## Exercise objective
Retype only the lines below from the one with "color: #701a75 ->" to the one with "html: <span>59,133</span> ->", inclusive, skipping every image.

## Information supplied
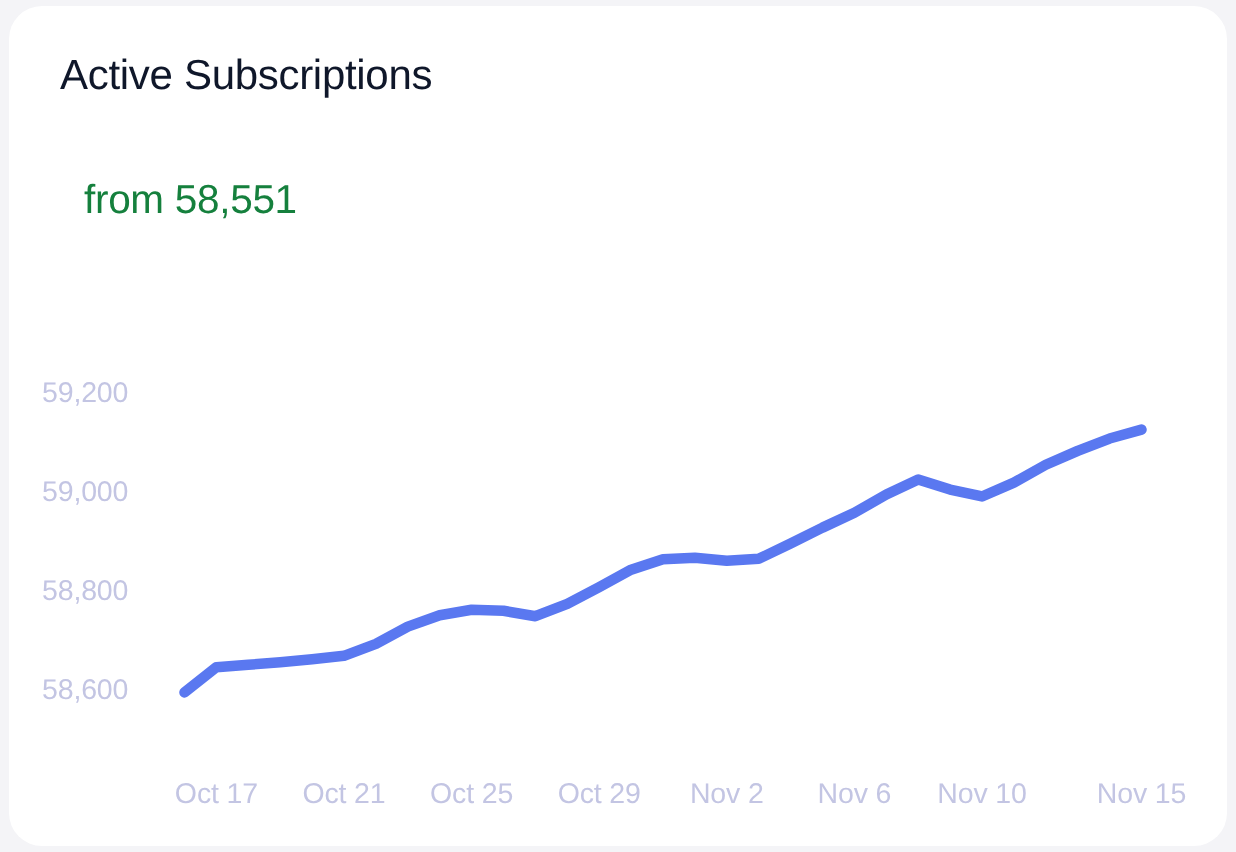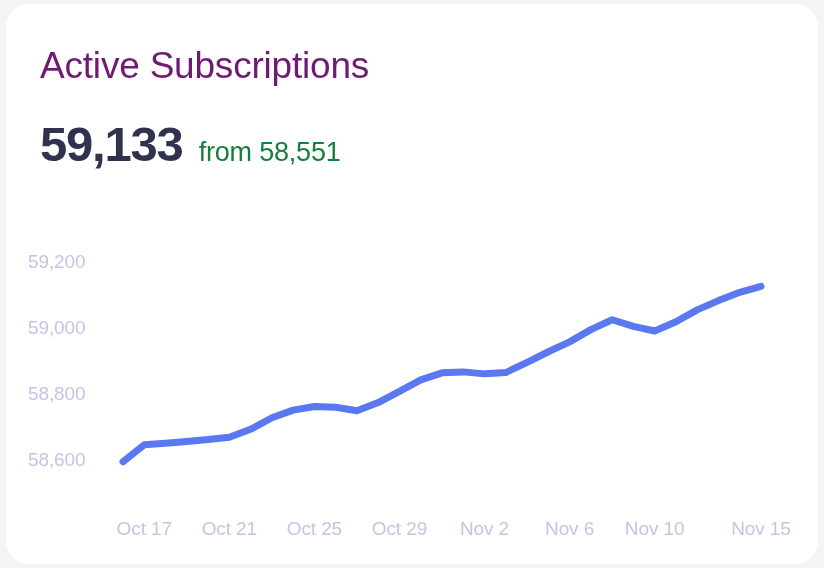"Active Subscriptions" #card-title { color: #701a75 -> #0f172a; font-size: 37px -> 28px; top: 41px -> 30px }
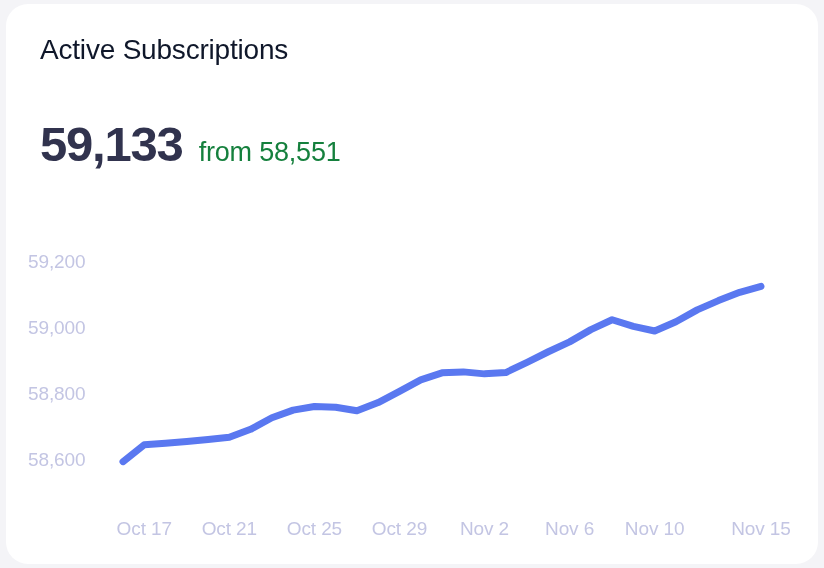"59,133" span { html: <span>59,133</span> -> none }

---

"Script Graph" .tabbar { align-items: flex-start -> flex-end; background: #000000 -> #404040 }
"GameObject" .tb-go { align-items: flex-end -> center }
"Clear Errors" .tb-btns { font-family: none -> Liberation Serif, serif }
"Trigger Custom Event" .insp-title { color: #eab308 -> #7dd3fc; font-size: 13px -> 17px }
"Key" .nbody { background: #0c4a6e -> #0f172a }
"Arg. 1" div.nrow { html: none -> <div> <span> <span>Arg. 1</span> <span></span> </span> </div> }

--

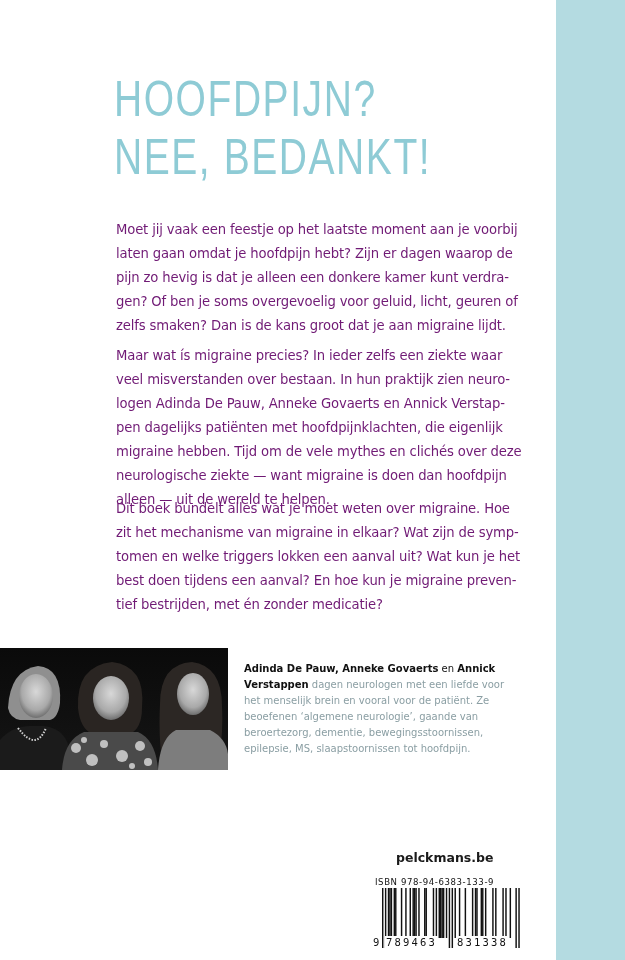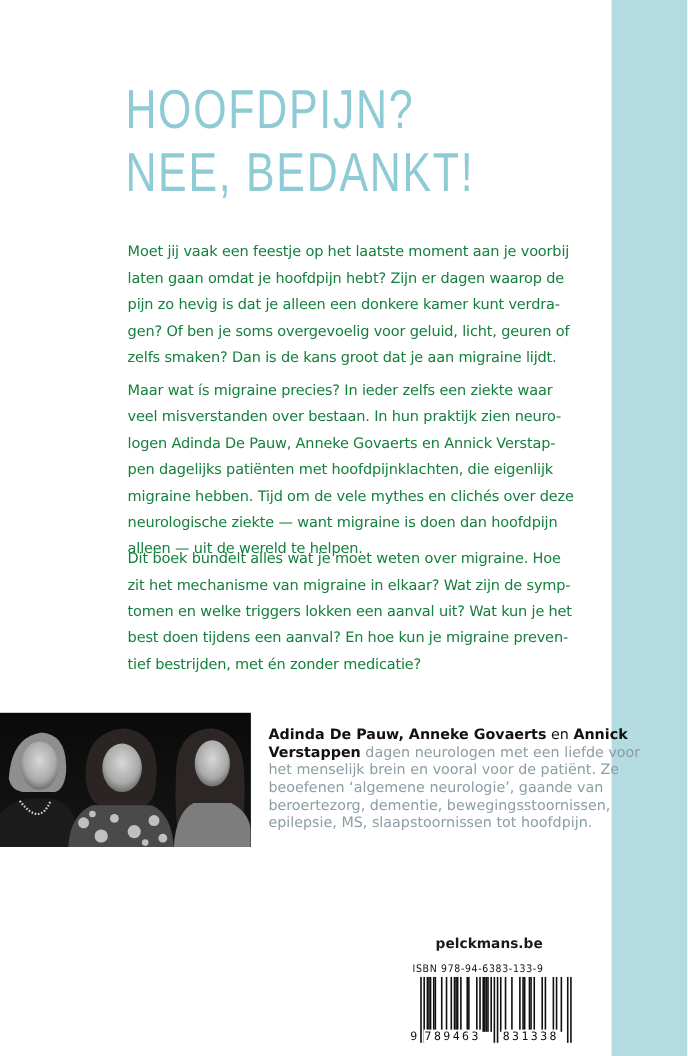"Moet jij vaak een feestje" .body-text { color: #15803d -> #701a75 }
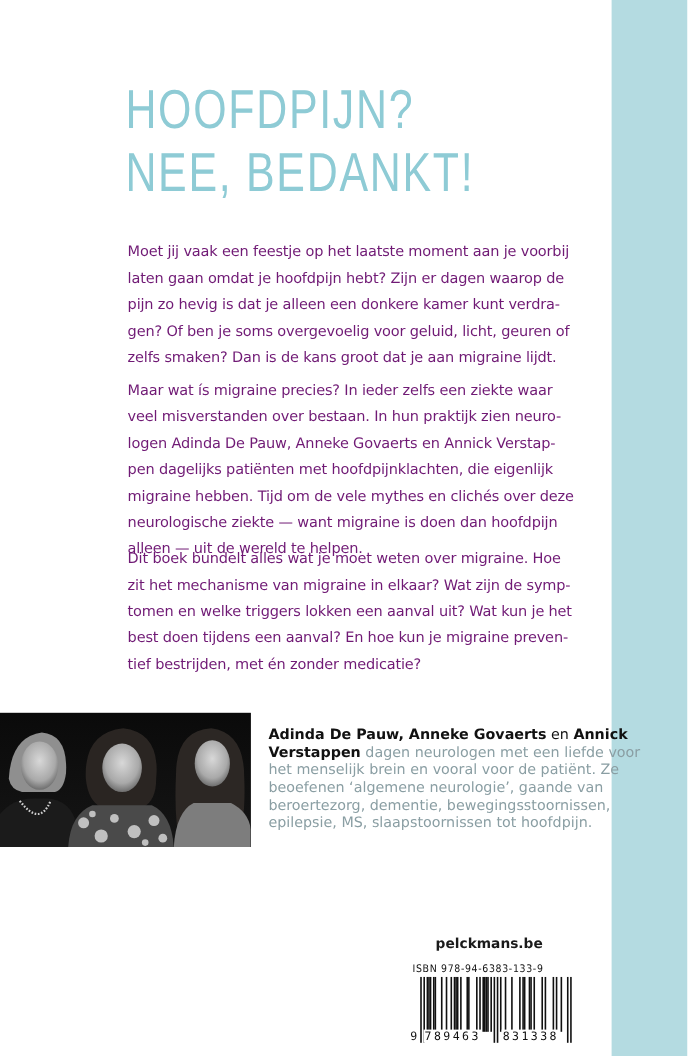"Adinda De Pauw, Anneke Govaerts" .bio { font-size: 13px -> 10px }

## Task result
"Active Subscriptions" #card-title { color: #701a75 -> #0f172a; font-size: 37px -> 28px; top: 41px -> 30px }
"59,133" span { html: <span>59,133</span> -> none }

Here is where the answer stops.